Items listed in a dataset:
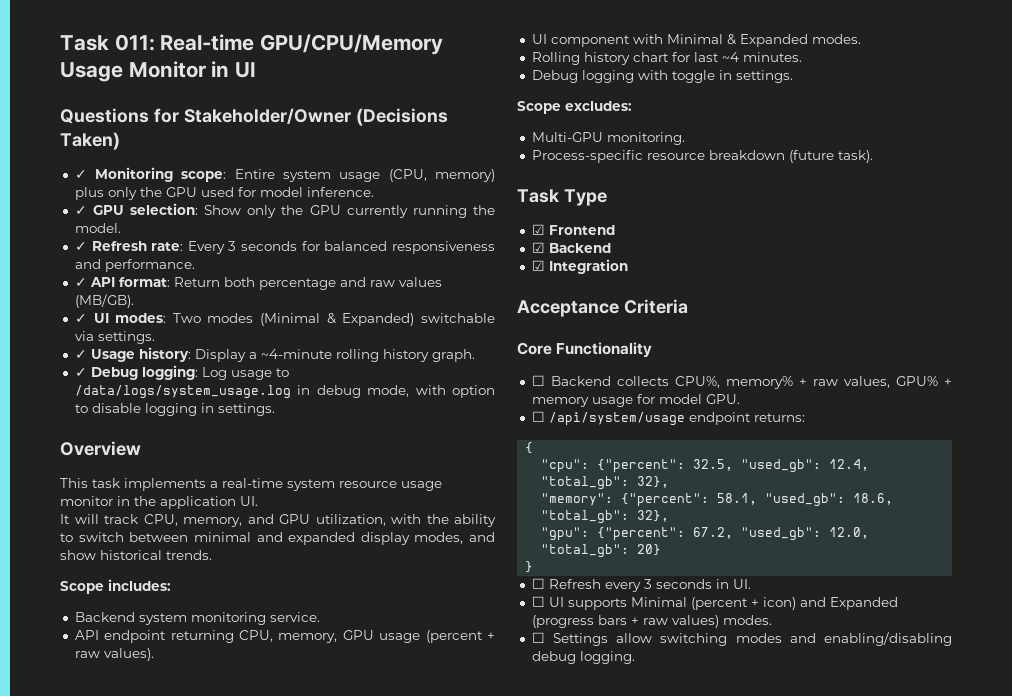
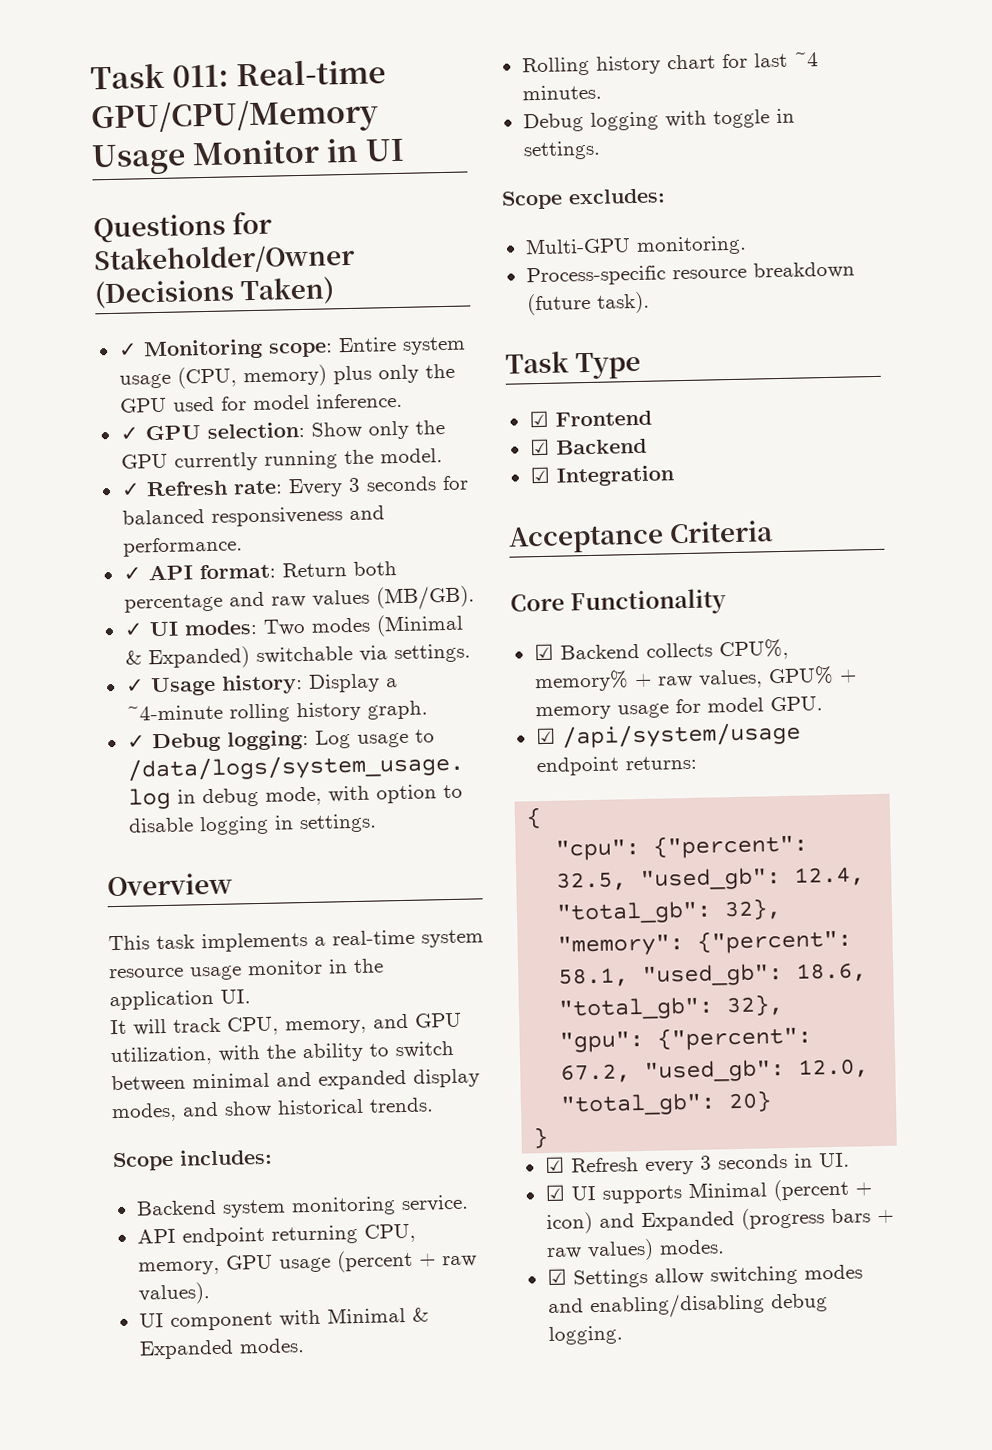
- ☐ Backend collects CPU%, memory% + raw values, GPU% + memory usage for model GPU.
+ ☑ Backend collects CPU%, memory% + raw values, GPU% + memory usage for model GPU.
- ☐ /api/system/usage endpoint returns:
+ ☑ /api/system/usage endpoint returns:
- ☐ Refresh every 3 seconds in UI.
+ ☑ Refresh every 3 seconds in UI.
- ☐ UI supports Minimal (percent + icon) and Expanded (progress bars + raw values) modes.
+ ☑ UI supports Minimal (percent + icon) and Expanded (progress bars + raw values) modes.
- ☐ Settings allow switching modes and enabling/disabling debug logging.
+ ☑ Settings allow switching modes and enabling/disabling debug logging.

Instructions for the task -> Each word of the data should be repeated exactly, and the pictures left out.

Written solution ->
- ☐ Backend collects CPU%, memory% + raw values, GPU% + memory usage for model GPU.
+ ☑ Backend collects CPU%, memory% + raw values, GPU% + memory usage for model GPU.
- ☐ /api/system/usage endpoint returns:
+ ☑ /api/system/usage endpoint returns:
- ☐ Refresh every 3 seconds in UI.
+ ☑ Refresh every 3 seconds in UI.
- ☐ UI supports Minimal (percent + icon) and Expanded (progress bars + raw values) modes.
+ ☑ UI supports Minimal (percent + icon) and Expanded (progress bars + raw values) modes.
- ☐ Settings allow switching modes and enabling/disabling debug logging.
+ ☑ Settings allow switching modes and enabling/disabling debug logging.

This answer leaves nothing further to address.